Spinal cord disorders generally cause dysfunction of one or more limbs and/or the tail. Spinal cord disorders may occur alone or in combination with disorders of the brain. Like brain disorders, spinal cord diseases can be subdivided into congenital abnormalities, infections, inflammations, degenerative diseases, vascular conditions, tumors, traumatic injuries, nutritional disorders, toxic conditions, and diseases of unknown cause. Some examples of spinal cord diseases that occur in dogs are listed below:
- Spina bifida is a rare developmental anomaly characterized by defective closure of the two halves of the vertebra (back bone) through which the spinal cord may or may not protrude. It usually results in dysfunction of the tail and anus, incontinence and sometimes pelvic limb weakness. It is seen most commonly in “screw-tailed” breeds such as the English bulldog, but has also been reported in Rhodesian ridgebacks.
- Infectious meningitis is inflammation of the meninges of the brain or spinal cord, arising from some sort of infection. The most common causes of meningitis in dogs are bacterial infections, canine distemper virus infection, infectious canine hepatitis virus, and toxoplasmosis.
- Spinal tumors can occur in the vertebrae, the meninges, nerve roots and/or the spinal cord itself.
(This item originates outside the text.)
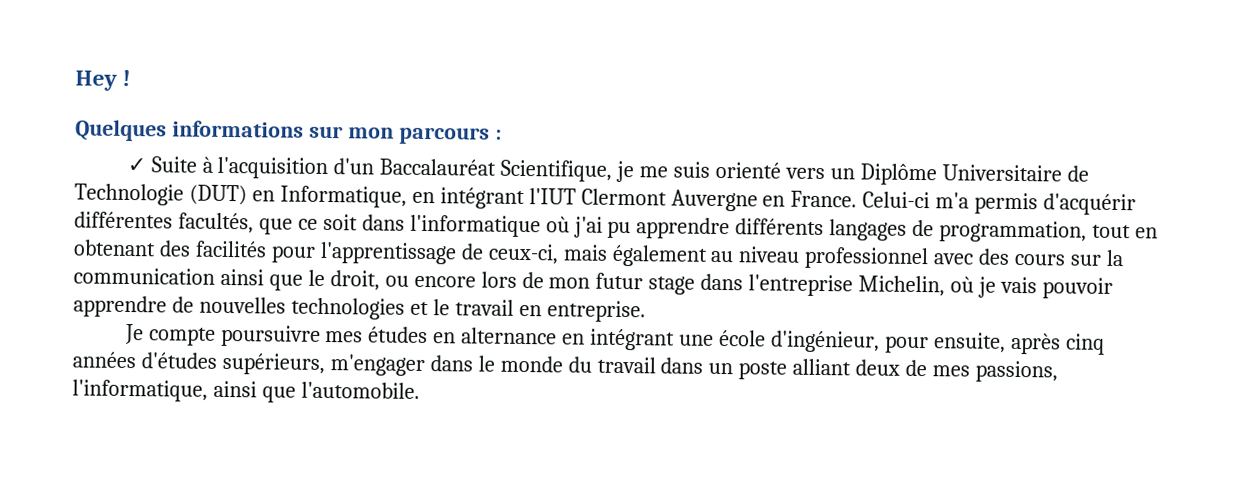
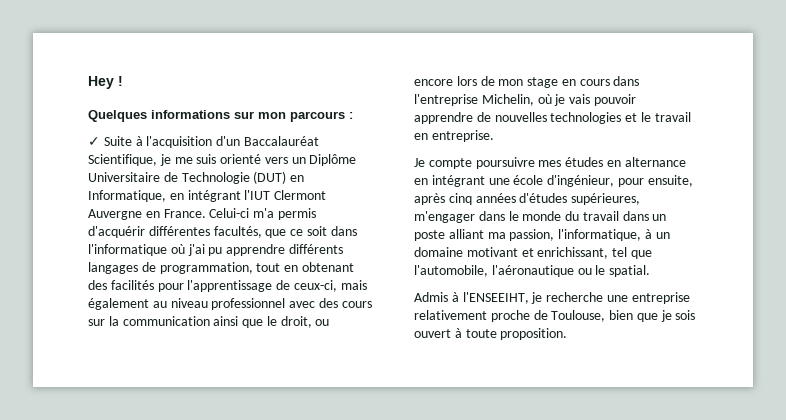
[595,272,696,295] futur stage -> [527,77,610,88] stage en cours
[221,352,325,375] supérieurs, -> [571,193,641,205] supérieures,
[855,359,1059,383] [72,379,420,403] deux de mes passions, l'informatique, ainsi que l'automobile. -> [487,229,670,241] [414,247,652,259] [414,265,651,277] [414,292,690,304] [414,310,696,322] [414,328,568,340] ma passion, l'informatique, à un domaine motivant et enrichissant, tel que l'automobile, l'aéronautique ou le spatial. // Admis à l'ENSEEIHT, je recherche une entreprise relativement proche de Toulouse, bien que je sois ouvert à toute proposition.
Tumors that arise from cells within or covering the spinal cord are called primary tumors. Tumors arising from nearby tissues that invade or impinge upon the spinal cord are referred to as secondary tumors.
- Degenerative myelopathy is a slowly progressive disease characterized by loss of muscle coordination, weakness and thinning of the muscles, and eventual paralysis of the hind limbs. It is common in German shepherd dogs.
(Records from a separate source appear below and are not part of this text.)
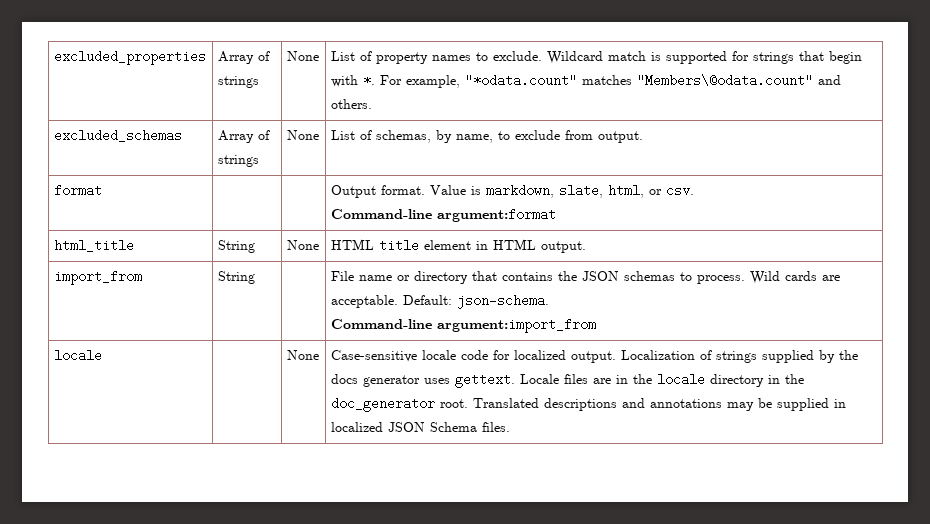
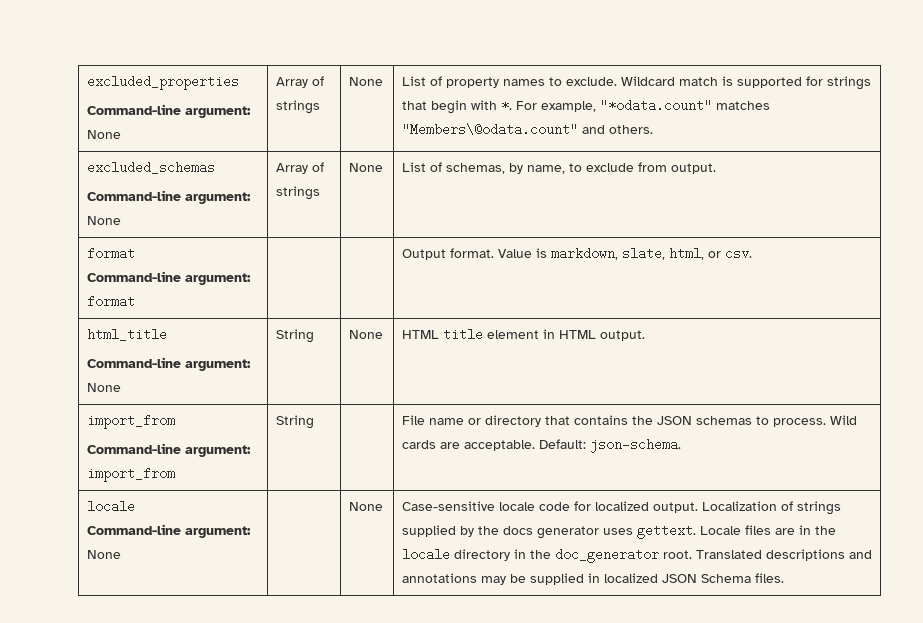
(206, 57) none -> [86,104,251,118] [86,130,121,139] // Command-line argument: None
(182, 135) none -> [86,190,251,204] [86,216,121,225] // Command-line argument: None
(102, 190) none -> [86,271,251,285] [86,295,135,308] // Command-line argument: format
[330,208,556,222] [53,239,134,252] // Command-line argument:format // html_title -> [86,328,167,341] [86,357,251,371] [86,383,121,392] // html_title // Command-line argument: None
(142, 277) none -> [86,443,251,457] [86,467,175,482] // Command-line argument: import_from
[330,318,596,333] [53,349,102,362] // Command-line argument:import_from // locale -> [86,500,135,513] [86,524,251,538] [86,550,121,559] // locale // Command-line argument: None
- Intervertebral disc disease arises with degenerative changes that result in protrusion of the discs of the vertebral column. As the discs put pressure on the spinal cord, certain clinical signs may be seen. These include pain, muscle weakness, partial or complete paralysis, and other neurologic deficits.
What Types of Diagnostic Tests Are Used to Evaluate the Brain and Spinal Cord?
- A complete neurologic examination including the testing of various reflexes provides valuable information on the function of the brain and spinal cord.
- Cerebrospinal fluid (CSF) analysis is the microscopic examination of CSF retrieved via a spinal tap. The analysis often provides valuable information as to the presence of infection, inflammation, and other abnormalities.
- X-rays provide information about the bony skull around the brain, and the vertebrae that surround the spinal cord. The brain and spinal cord themselves do not show up well on X-rays, but a special procedure called a myelogram can help highlight various areas of the spine.
- Computed tomography (CT scan or CAT scan) is a special X-ray technique that provides serial images of the brain and spinal cord using enhanced computer processing.
- Magnetic resonance imaging (MRI) uses the properties of certain tissues subjected to extremely powerful magnetic fields to generate detailed images of body organs. MRI is a very useful tool in evaluating both the brain and spinal cord.
- Various electrodiagnostic tests are available to assess different functions of the brain and spinal cord. Such tests include the brain stem auditory evoked response (BAER), which is used to detect deafness; the electroencephalogram (EEG), which may detect abnormalities in brain activity during a seizure disorder; and nerve conduction velocity (NCV), which assesses the function of peripheral nerves.